Como se preveía, Verón se quedó en los camarines con una herida en una tibia. Lo reemplazó Moreno y Fabianesi. Y cuando se estaban nuevamente estudiando, en el amanecer mismo del complemento, Recalde levantó un tiro libre desde la derecha, Mercier cabeceó sin marca colocando la pelota sobre la derecha de Andújar que logró manotear el balón que igualmente siguió viaje a la red.

El uno a uno pareció transformar a los protagonistas que pasaron a generar un partido de roce e infracciones permanentes. Menudearon los golpes, la toma de revanchas y, los codazos, parecieron estar a la orden del día.

Todo esto ante la pasividad de un árbitro que se equivocó tupido, al igual que sus colaboradores.

Argentinos fue creciendo en la misma medida en que se fue aquietando el andar de Estudiantes. Pero, para su fortuna, se agigantó la figura de su arquero Andújar que primero le tapó un remate cruzado a Recalde y, tras cartón, un cabezazo al mismo jugador que llevaba destino de red.

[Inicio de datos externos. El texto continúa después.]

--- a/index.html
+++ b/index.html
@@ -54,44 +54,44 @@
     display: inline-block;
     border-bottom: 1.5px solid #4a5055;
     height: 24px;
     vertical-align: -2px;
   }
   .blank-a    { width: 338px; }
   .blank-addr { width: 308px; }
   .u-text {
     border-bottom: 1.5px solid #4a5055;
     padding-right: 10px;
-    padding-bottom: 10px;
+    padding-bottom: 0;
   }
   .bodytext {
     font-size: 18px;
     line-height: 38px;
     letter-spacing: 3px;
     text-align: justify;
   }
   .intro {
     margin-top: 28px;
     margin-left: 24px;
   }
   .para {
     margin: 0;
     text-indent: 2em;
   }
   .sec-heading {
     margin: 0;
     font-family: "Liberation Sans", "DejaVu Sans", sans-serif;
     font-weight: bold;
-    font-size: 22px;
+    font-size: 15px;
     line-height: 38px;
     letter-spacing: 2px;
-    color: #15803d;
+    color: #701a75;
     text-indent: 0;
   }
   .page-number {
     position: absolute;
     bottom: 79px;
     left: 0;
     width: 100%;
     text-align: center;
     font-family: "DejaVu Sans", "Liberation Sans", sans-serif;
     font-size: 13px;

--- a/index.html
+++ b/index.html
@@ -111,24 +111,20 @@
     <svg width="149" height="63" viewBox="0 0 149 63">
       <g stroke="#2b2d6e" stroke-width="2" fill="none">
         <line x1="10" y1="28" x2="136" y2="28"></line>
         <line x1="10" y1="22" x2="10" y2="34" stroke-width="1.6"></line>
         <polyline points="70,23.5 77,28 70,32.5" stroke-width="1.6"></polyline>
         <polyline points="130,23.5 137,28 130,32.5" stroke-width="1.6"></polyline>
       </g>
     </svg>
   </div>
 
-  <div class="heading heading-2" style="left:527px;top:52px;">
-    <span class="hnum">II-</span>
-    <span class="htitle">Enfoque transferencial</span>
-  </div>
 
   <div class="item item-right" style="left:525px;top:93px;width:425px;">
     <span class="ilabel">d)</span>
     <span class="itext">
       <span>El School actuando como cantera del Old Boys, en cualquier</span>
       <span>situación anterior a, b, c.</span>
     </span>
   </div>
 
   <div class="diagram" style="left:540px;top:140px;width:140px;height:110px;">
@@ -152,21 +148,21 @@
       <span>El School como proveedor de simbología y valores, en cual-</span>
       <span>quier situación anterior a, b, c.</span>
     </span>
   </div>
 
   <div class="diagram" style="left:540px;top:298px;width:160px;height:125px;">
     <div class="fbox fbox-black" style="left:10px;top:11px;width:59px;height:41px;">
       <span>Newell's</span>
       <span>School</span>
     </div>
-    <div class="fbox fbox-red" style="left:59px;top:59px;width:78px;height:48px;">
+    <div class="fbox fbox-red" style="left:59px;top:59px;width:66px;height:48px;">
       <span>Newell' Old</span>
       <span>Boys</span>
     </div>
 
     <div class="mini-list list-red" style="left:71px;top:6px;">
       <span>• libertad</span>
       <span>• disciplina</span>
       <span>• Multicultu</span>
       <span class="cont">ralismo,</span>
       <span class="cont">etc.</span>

Pero abría una jugada clave. Que hasta puede ser tan decisivo como el gol de visitante de los platenses. Ocurrió a los 18' cuando tras un córner que vino desde la izquierda Pavlovich, entrando por el segundo palo, le pegó en forma imperfecta al balón. La pelota había traspuesto totalmente la línea de sentencia cuando Andújar, con su mano izquierda, la devolvió al campo de juego. Era gol. Lo gritaron los jugadores locales. Pero ni el línea Maidana ni mucho menos el árbitro Sabino se percataron de lo que había sucedido.

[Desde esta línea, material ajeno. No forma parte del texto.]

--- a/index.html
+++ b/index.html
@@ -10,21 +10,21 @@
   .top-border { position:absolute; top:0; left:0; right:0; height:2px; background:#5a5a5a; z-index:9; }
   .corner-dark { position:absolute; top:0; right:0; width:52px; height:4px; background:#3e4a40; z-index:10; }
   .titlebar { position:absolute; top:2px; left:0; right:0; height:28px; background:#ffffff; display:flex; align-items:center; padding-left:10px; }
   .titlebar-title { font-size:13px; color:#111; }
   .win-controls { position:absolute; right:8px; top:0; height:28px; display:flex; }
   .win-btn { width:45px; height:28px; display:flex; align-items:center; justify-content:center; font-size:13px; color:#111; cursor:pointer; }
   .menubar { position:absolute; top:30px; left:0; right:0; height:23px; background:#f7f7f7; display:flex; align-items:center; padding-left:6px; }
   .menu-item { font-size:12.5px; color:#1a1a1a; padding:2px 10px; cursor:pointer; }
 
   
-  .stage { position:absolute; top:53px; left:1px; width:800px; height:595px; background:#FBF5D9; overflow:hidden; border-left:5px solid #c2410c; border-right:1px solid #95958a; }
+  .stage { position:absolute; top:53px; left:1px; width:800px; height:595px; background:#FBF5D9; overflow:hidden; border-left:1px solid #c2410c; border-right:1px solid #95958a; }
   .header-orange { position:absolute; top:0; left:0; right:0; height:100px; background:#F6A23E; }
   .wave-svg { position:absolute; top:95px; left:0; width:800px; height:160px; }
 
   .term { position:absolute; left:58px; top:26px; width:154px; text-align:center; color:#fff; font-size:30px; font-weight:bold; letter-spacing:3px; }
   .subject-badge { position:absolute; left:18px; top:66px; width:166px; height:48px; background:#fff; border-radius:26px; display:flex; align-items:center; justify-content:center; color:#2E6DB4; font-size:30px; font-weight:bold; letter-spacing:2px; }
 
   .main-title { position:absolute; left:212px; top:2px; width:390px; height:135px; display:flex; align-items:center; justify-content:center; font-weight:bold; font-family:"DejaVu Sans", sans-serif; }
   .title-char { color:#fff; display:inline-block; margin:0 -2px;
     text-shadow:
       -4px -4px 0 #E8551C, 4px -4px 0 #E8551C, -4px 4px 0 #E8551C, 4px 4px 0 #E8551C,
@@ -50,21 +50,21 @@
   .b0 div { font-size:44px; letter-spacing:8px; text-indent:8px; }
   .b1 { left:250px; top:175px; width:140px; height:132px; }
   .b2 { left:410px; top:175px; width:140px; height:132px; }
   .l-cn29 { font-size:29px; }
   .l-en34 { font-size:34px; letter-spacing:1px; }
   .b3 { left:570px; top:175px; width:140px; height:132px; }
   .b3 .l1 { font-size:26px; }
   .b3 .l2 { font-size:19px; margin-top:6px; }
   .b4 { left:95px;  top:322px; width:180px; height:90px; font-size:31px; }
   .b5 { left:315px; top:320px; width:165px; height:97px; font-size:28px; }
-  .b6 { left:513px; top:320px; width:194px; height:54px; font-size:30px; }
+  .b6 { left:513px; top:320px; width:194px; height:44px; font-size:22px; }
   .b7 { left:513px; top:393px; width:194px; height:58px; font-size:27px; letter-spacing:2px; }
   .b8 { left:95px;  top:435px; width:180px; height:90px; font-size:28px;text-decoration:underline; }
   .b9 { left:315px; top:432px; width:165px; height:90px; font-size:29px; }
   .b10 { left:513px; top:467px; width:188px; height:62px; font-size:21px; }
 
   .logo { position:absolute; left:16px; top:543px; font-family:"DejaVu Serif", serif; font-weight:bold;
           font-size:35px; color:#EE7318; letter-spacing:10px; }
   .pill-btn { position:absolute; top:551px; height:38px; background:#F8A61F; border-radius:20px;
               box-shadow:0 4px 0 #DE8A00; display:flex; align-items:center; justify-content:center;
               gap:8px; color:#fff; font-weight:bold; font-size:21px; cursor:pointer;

Desvirtuado totalmente, el partido entró en un momento inquietante. Cualquier cosa podía suceder. No hubo más goles, pero sí dos expulsiones. Primero la de Desábato que, amonestado, cometió una fuerte infracción y se fue afuera. Después la de Juan Sabia, con roja directa, por golpear en el piso a Salgueiro.

Lo pudo haber ganado Argentinos, también Estudiantes. Se lo impidió Torrico que primero mandó al córner por arriba un pelotazo de Iván Moreno, y después le tapó un remate cruzado a Boselli.